SHA-3 Second Round Candidates Announced

NIST has announced the 14 SHA-3 candidates that have advanced to the second round: BLAKE, Blue Midnight Wish, CubeHash, ECHO, Fugue, Grøstl, Hamsi, JH, Keccak, Luffa, Shabal, SHAvite-3, SIMD, and Skein.

In February, I chose my favorites: Arirang, BLAKE, Blue Midnight Wish, ECHO, Grøstl, Keccak, LANE, Shabal, and Skein. Of the ones NIST eventually chose, I am most surprised to see CubeHash and most surprised not to see LANE.

Here’s my 2008 essay on SHA-3. Here’s NIST’s SHA-3 page. And here’s the page on my own submission, Skein.

Posted on July 24, 2009 at 12:15 PM19 Comments

Comments

Grande Mocha July 24, 2009 12:58 PM

I am also surprised that LANE is not on the list. I thought that the LANE submission documentation was very thorough and contained excellent analysis. Perhaps NIST felt that they had enough AES-based submissions, though. Overall, this seems to be a good choice of second round candidates.

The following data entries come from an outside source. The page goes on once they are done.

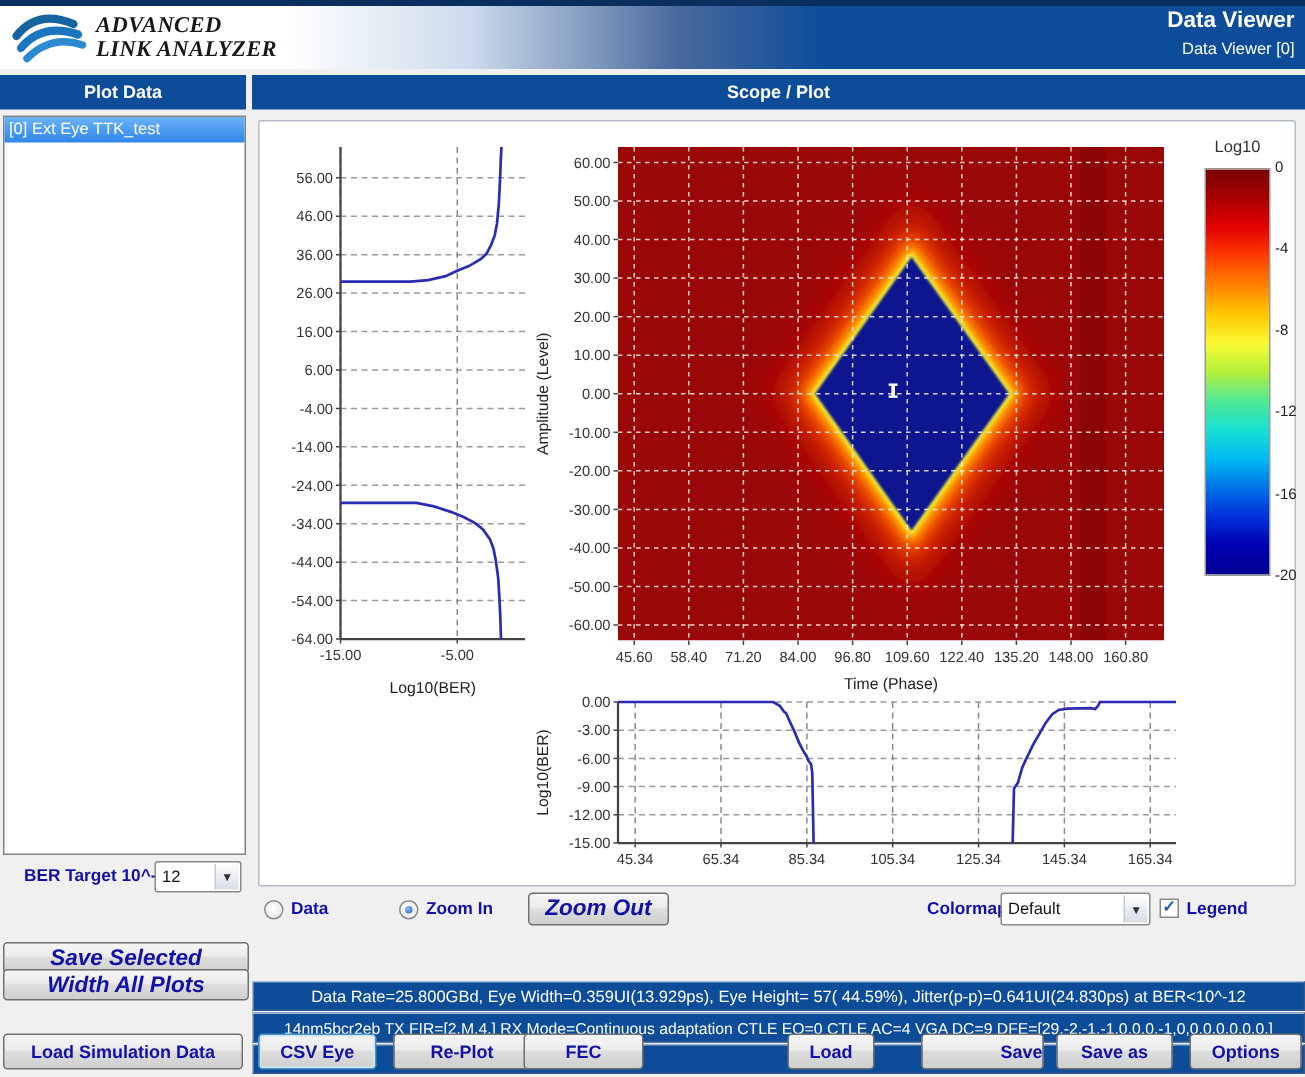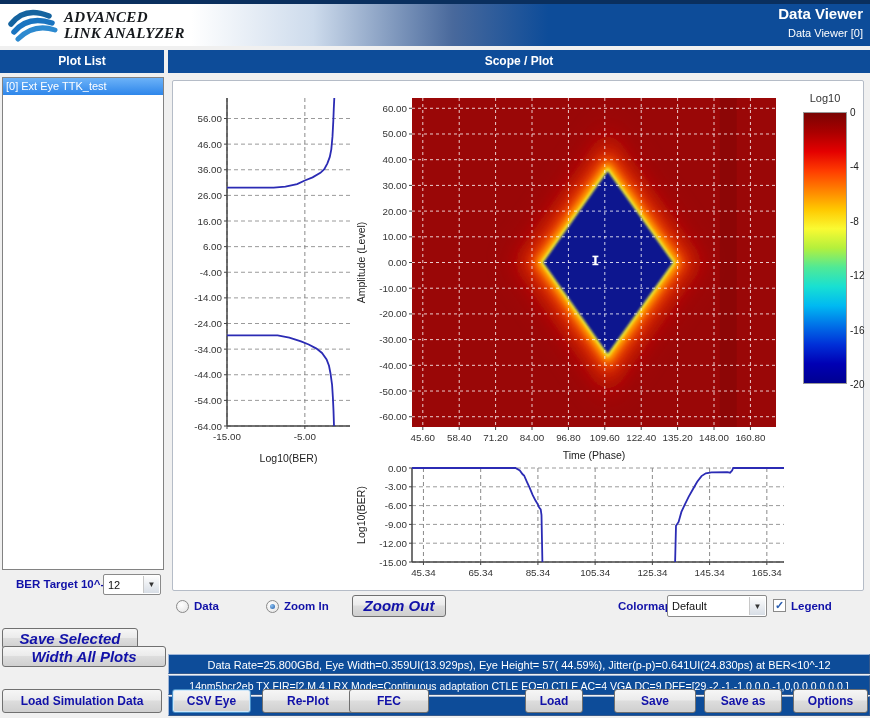--- a/index.html
+++ b/index.html
@@ -84,7 +84,7 @@
   <div class="app-subtitle">Data Viewer [0]</div>
 </div>
 
-<div class="sec-hdr hdr-plotlist">Plot List</div>
+<div class="sec-hdr hdr-plotlist">Plot Data</div>
 <div class="sec-hdr hdr-scope">Scope / Plot</div>
 
 <div class="plotlist">

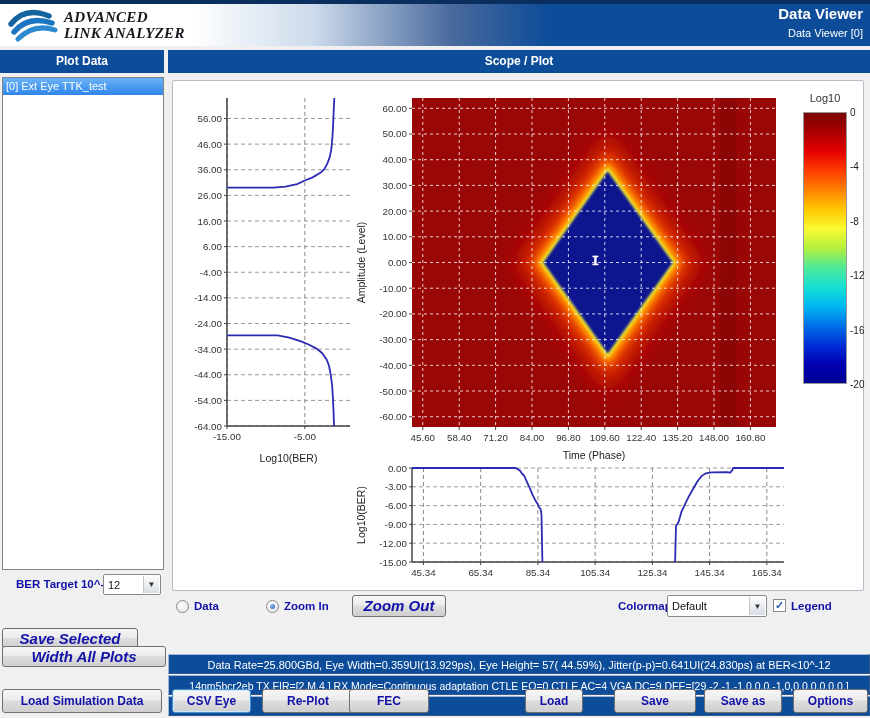--- a/index.html
+++ b/index.html
@@ -368,7 +368,7 @@
 <div class="statusbar" style="top:643px;font-size:10.5px;">14nm5bcr2eb  TX FIR=[2,M,4,] RX Mode=Continuous adaptation CTLE EQ=0 CTLE AC=4 VGA DC=9 DFE=[29,-2,-1,-1,0,0,0,-1,0,0,0,0,0,0,0,]</div>
 <div class="statusbar" style="top:664px;"></div>
 
-<div class="btn small" style="left:2px;top:628px;width:136px;height:21px;line-height:19px;">Save Selected</div>
+<div class="btn small" style="left:2px;top:628px;width:164px;height:21px;line-height:19px;">Save Selected</div>
 <div class="btn small" style="left:2px;top:646px;width:164px;height:21px;line-height:19px;">Width All Plots</div>
 
 <div class="btn" style="left:2px;top:689px;width:160px;height:24px;line-height:22px;">Load Simulation Data</div>

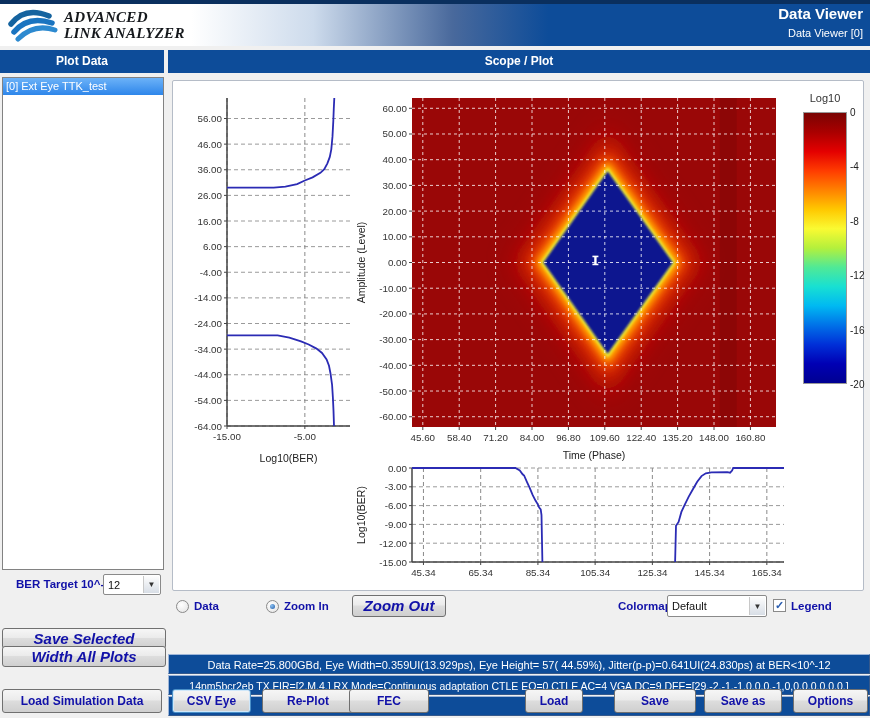--- a/index.html
+++ b/index.html
@@ -376,7 +376,7 @@
 <div class="btn" style="left:262px;top:689px;width:92px;height:24px;line-height:22px;">Re-Plot</div>
 <div class="btn" style="left:349px;top:689px;width:80px;height:24px;line-height:22px;">FEC</div>
 <div class="btn" style="left:525px;top:689px;width:58px;height:24px;line-height:22px;">Load</div>
-<div class="btn" style="left:614px;top:689px;width:82px;height:24px;line-height:22px;">Save</div>
+<div class="btn" style="left:614px;top:689px;width:82px;height:24px;line-height:22px;text-align:right;">Save</div>
 <div class="btn" style="left:704px;top:689px;width:78px;height:24px;line-height:22px;">Save as</div>
 <div class="btn" style="left:793px;top:689px;width:75px;height:24px;line-height:22px;">Options</div>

Congratulations, Skein Team, on making it to the next round!

Ghoti July 24, 2009 1:14 PM

One may speculate that NIST saw 3 solid AES-based submissions (ECHO, LANE, Grøstl) with very similar performance characteristics and security analysis, and that one of them was dropped more or less arbitrarily. A pity. I think LANE would have made a fine standard.

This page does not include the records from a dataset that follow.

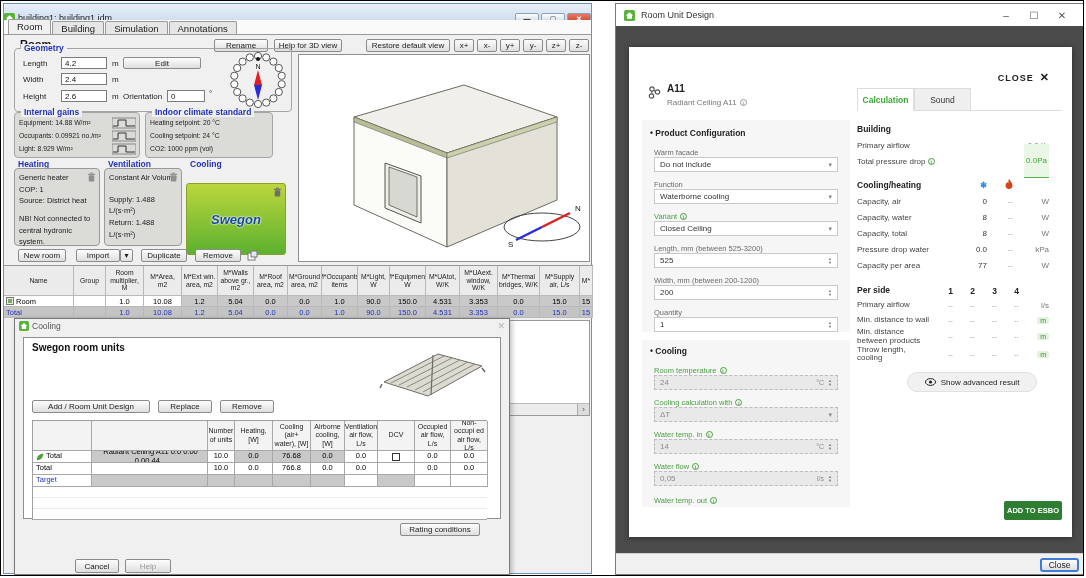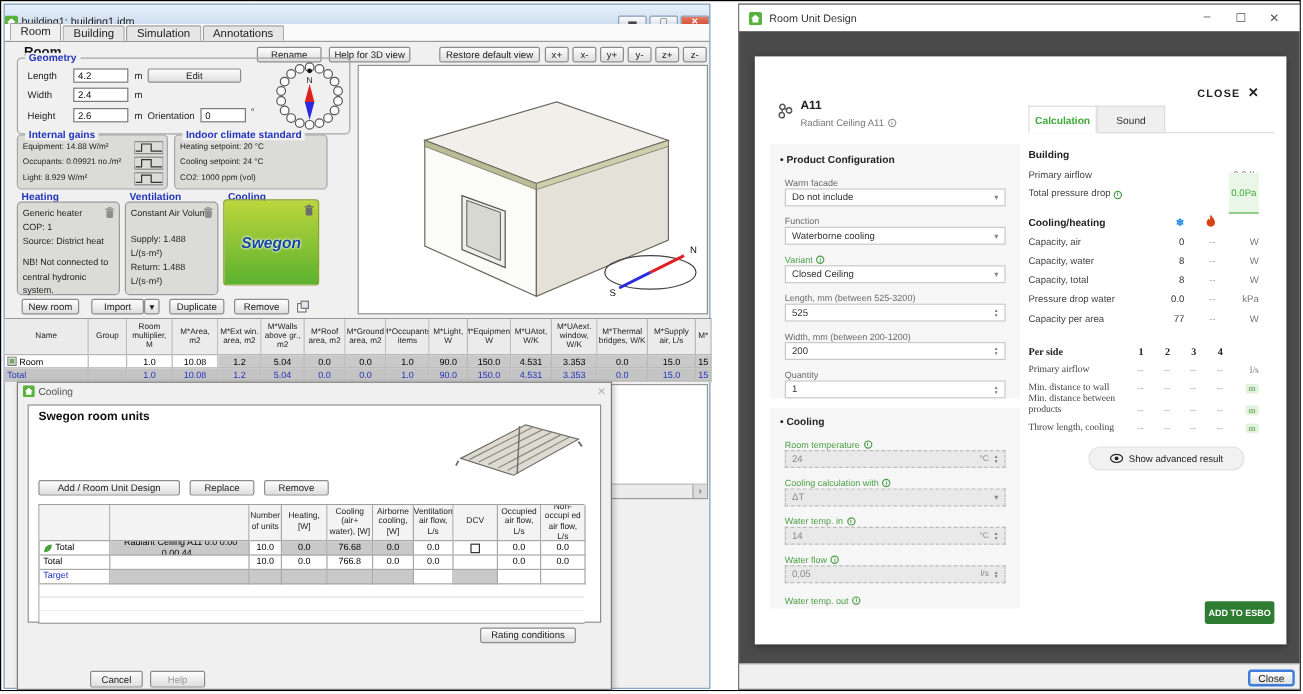--- a/index.html
+++ b/index.html
@@ -105,7 +105,7 @@
   .adv { position:absolute; left:278px; top:325px; width:130px; height:20px; background:#f1f1f1; border:1px solid #e0e0e0; border-radius:10px; display:flex; align-items:center; justify-content:center; gap:5px; font-size:8px; color:#222; }
   .esbo { position:absolute; left:375px; top:454px; width:58px; height:19px; background:#2e7d32; color:#fff; font-size:7.5px; font-weight:bold; display:flex; align-items:center; justify-content:center; border-radius:2px; }
 
-  .swegon { position:absolute; left:182px; top:131px; width:80px; height:72px; background:linear-gradient(#bcd63c,#5cb130); border:1px solid #8aa12a; border-radius:3px; display:flex; align-items:center; justify-content:center; }
+  .swegon { position:absolute; left:182px; top:148px; width:100px; height:72px; background:linear-gradient(#bcd63c,#5cb130); border:1px solid #8aa12a; border-radius:3px; display:flex; align-items:center; justify-content:center; }
   .swegon span { font-size:13px; font-weight:bold; font-style:italic; color:#14489f; text-shadow:0 0 2px #fff, 0 0 2px #fff; }
 </style>
 </head>

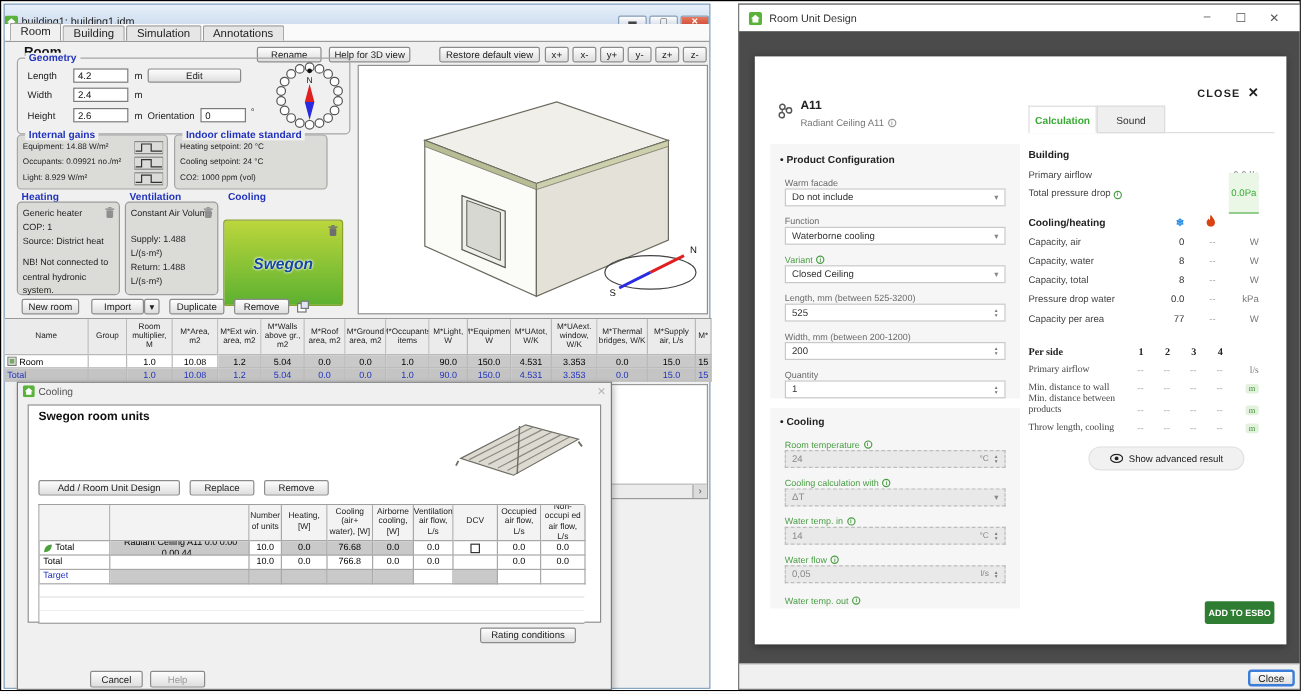--- a/index.html
+++ b/index.html
@@ -97,7 +97,7 @@
   .rrow .v2 { width:26px; text-align:right; color:#aaa; }
   .rrow .vu { width:36px; text-align:right; color:#777; }
   .pgreen { color:#3aaa35; background:#eaf6e6; border-bottom:1px solid #56b04c; padding:12px 2px; }
-  .srow { display:flex; align-items:flex-end; min-height:15px;font-family:Liberation Serif, serif; }
+  .srow { display:flex; align-items:center; min-height:15px; }
   .srow .lbl { flex:1; line-height:1.1; }
   .srow .d { width:22px; text-align:right; color:#aaa; }
   .srow .du { width:30px; display:flex; justify-content:flex-end; color:#777; }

At this point I guess it’s time to start placing bets for top 5. My gut feeling says that unless breakthroughs are made, Skein, CubeHash, Grøstl and Keccak will be with us also in a year.

Johannes Berg July 24, 2009 3:36 PM

Guess I should dig out our altivec improved skein, it made a difference on 32-bit powerpc.

Randall July 24, 2009 5:56 PM

Re: CubeHash, djb mentioned something about CubeHash8/32 at the end of his slides at one of the conferences, right? He’s allowed to tweak the algorithm until September 15, so he might make it a more realistic competitor by lowering the insane safety factor.

I’ll repeat my earnest wish to see a tree mode of Skein as the default. The next generation of Intel processors will have 256-bit SIMD, meaning four Threefish encryptions at once, per core. Ain’t nothin’ to sneeze at.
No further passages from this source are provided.